- _TASK BRIEF_
All that is wanted is the exact text of the lines below from the one with "une entorse, inoffensif</div>" through the one with "-324,7 +324,6 @@", inclusive, minus any pictures.

= = = = = = =

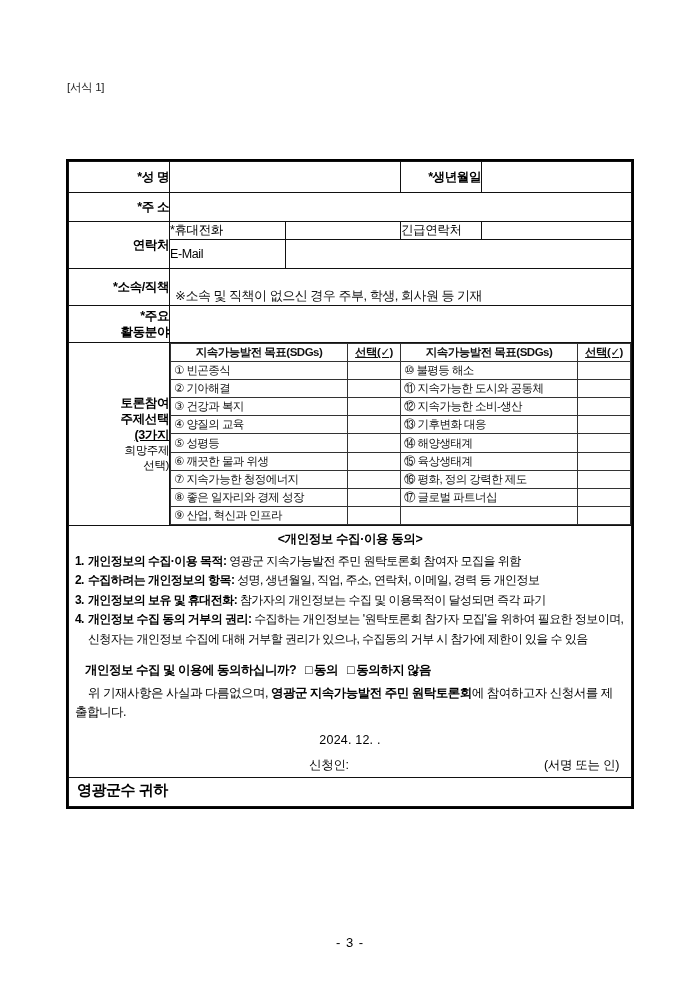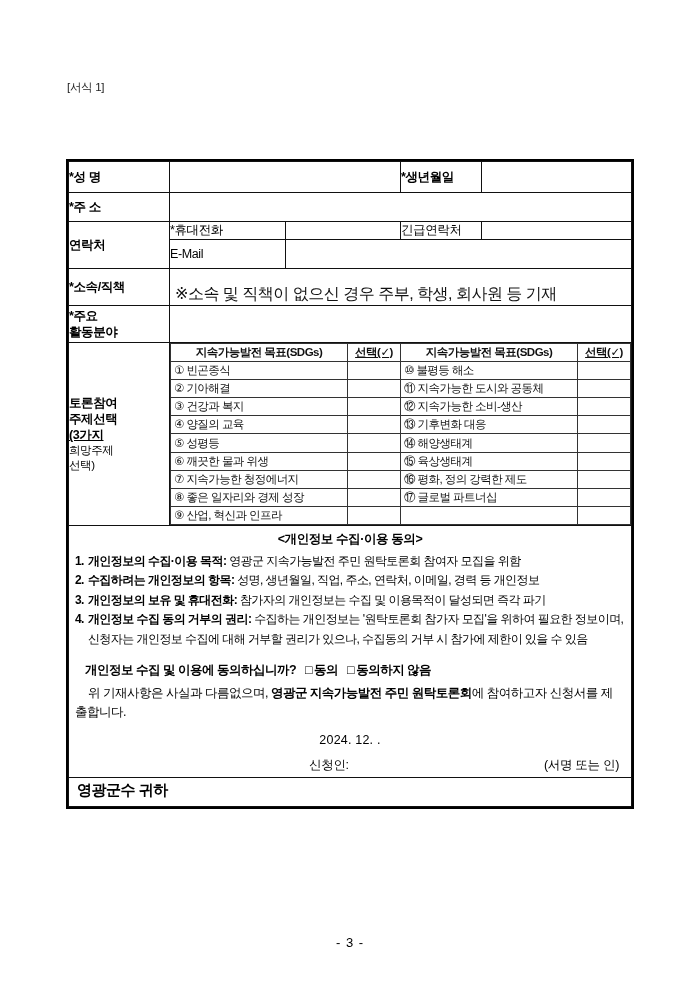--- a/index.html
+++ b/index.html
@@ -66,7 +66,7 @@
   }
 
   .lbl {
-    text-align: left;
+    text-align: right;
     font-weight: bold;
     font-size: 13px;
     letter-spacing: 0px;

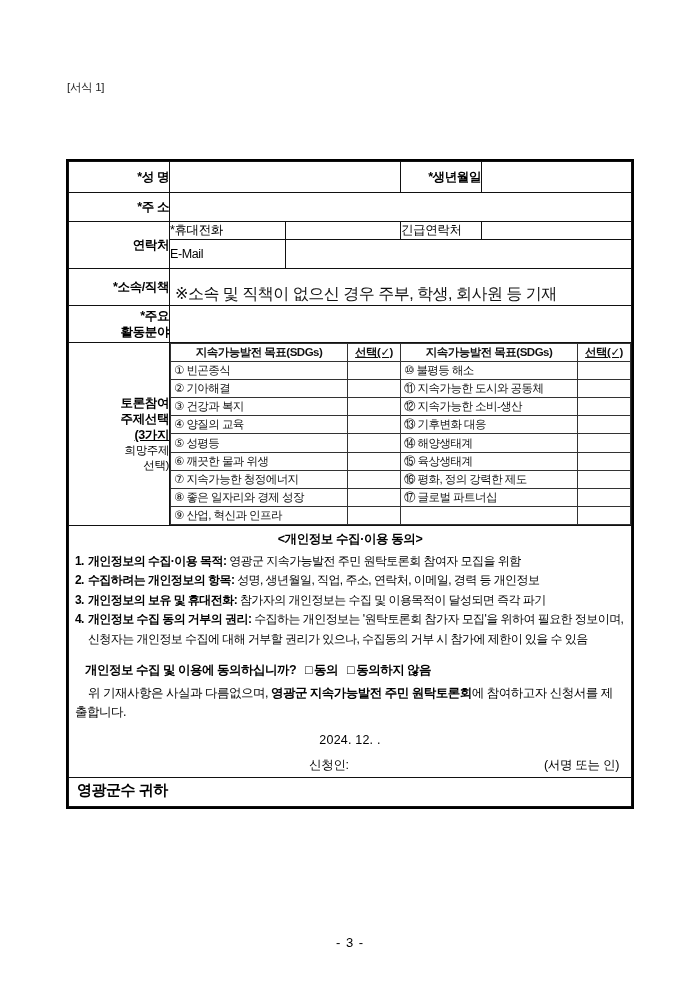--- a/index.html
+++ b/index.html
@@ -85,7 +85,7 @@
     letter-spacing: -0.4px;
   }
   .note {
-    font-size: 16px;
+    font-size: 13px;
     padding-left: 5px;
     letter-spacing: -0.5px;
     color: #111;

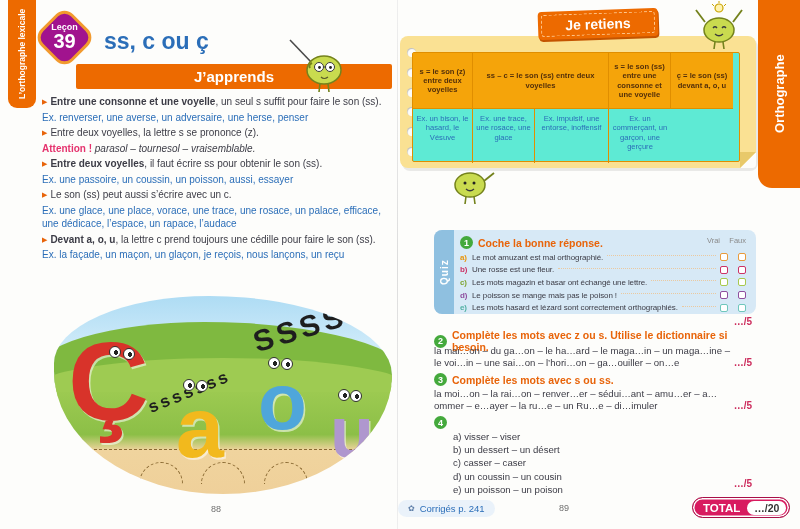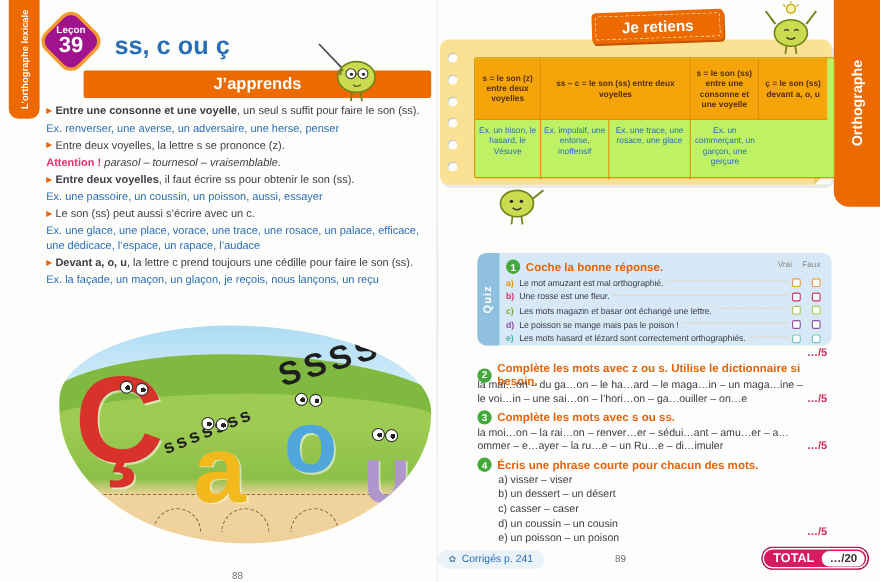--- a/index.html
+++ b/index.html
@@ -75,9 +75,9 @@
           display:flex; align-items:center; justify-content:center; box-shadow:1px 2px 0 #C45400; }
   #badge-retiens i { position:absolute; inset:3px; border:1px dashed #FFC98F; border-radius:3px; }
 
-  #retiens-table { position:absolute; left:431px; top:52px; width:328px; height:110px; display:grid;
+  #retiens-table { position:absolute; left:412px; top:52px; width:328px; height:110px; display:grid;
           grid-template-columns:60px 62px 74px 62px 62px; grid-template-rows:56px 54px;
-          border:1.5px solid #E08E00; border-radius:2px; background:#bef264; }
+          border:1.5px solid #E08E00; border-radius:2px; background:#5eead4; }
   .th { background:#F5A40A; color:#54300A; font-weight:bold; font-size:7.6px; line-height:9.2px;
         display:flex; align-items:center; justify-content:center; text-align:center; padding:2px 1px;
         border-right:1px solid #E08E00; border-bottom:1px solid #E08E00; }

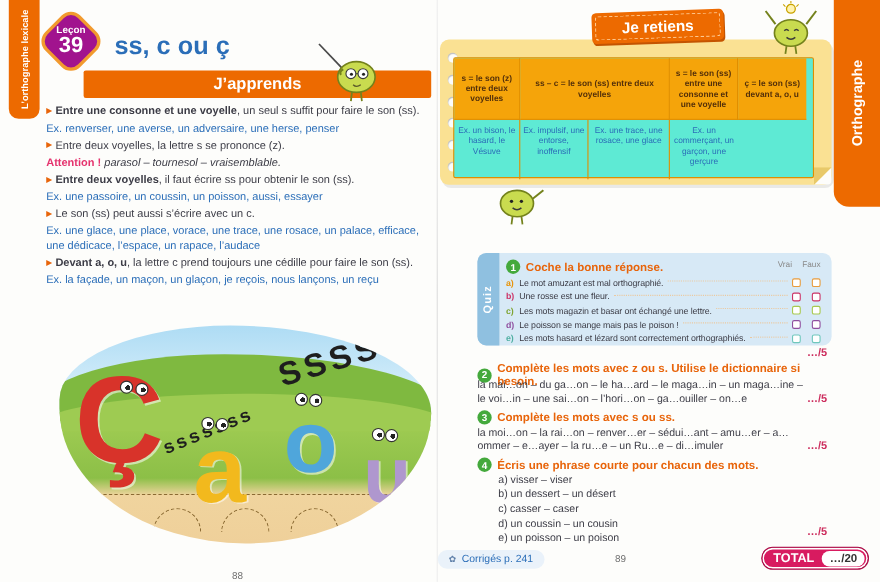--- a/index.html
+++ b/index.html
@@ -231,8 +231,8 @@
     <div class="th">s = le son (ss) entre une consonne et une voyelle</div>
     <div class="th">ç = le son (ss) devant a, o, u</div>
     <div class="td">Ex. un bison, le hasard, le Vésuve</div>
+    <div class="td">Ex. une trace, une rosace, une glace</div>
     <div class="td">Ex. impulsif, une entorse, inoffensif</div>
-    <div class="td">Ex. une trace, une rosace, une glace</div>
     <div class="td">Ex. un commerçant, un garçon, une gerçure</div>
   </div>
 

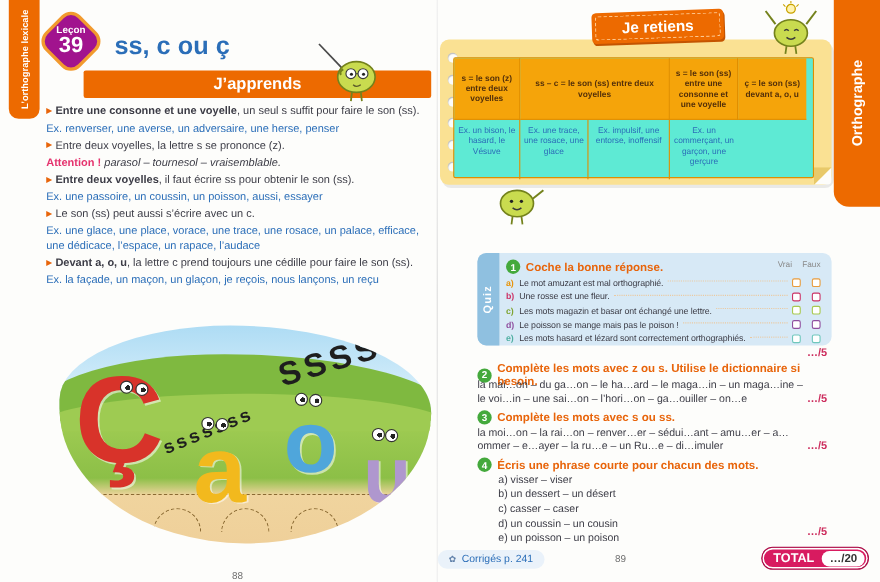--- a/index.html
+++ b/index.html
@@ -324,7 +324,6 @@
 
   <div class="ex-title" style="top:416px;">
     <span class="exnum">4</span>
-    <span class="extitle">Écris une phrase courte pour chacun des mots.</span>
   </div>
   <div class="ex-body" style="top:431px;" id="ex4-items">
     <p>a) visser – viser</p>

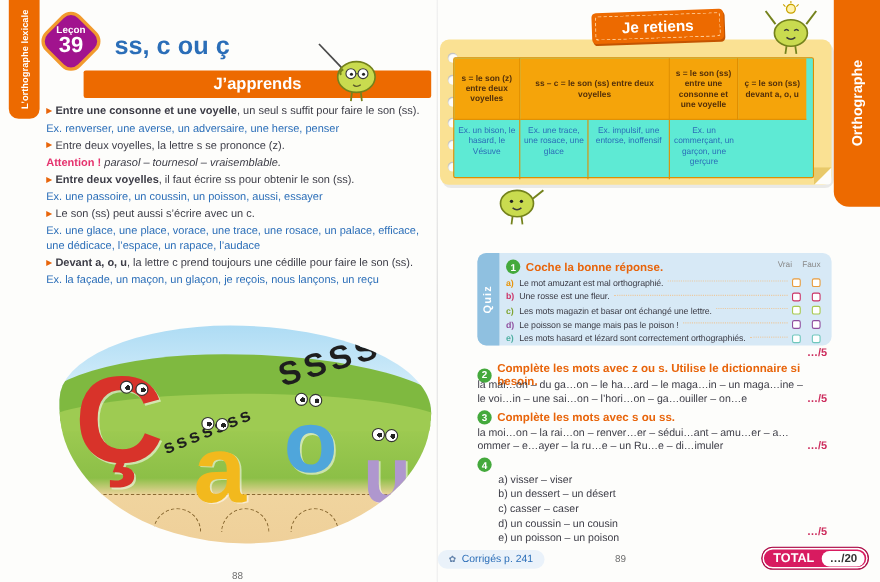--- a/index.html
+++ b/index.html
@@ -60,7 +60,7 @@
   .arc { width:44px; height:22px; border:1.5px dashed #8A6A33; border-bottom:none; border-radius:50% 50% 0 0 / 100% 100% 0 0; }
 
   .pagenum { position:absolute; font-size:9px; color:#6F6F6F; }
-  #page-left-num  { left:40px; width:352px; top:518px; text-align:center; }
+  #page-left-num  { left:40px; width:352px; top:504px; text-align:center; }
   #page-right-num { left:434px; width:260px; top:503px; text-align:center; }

= = = = = = =

- _ANSWER TO THE EXERCISE_
     <div class="td">Ex. impulsif, une entorse, inoffensif</div>
-    <div class="td">Ex. une trace, une rosace, une glace</div>
     <div class="td">Ex. un commerçant, un garçon, une gerçure</div>
   </div>
 

--- a/index.html
+++ b/index.html
@@ -324,7 +324,6 @@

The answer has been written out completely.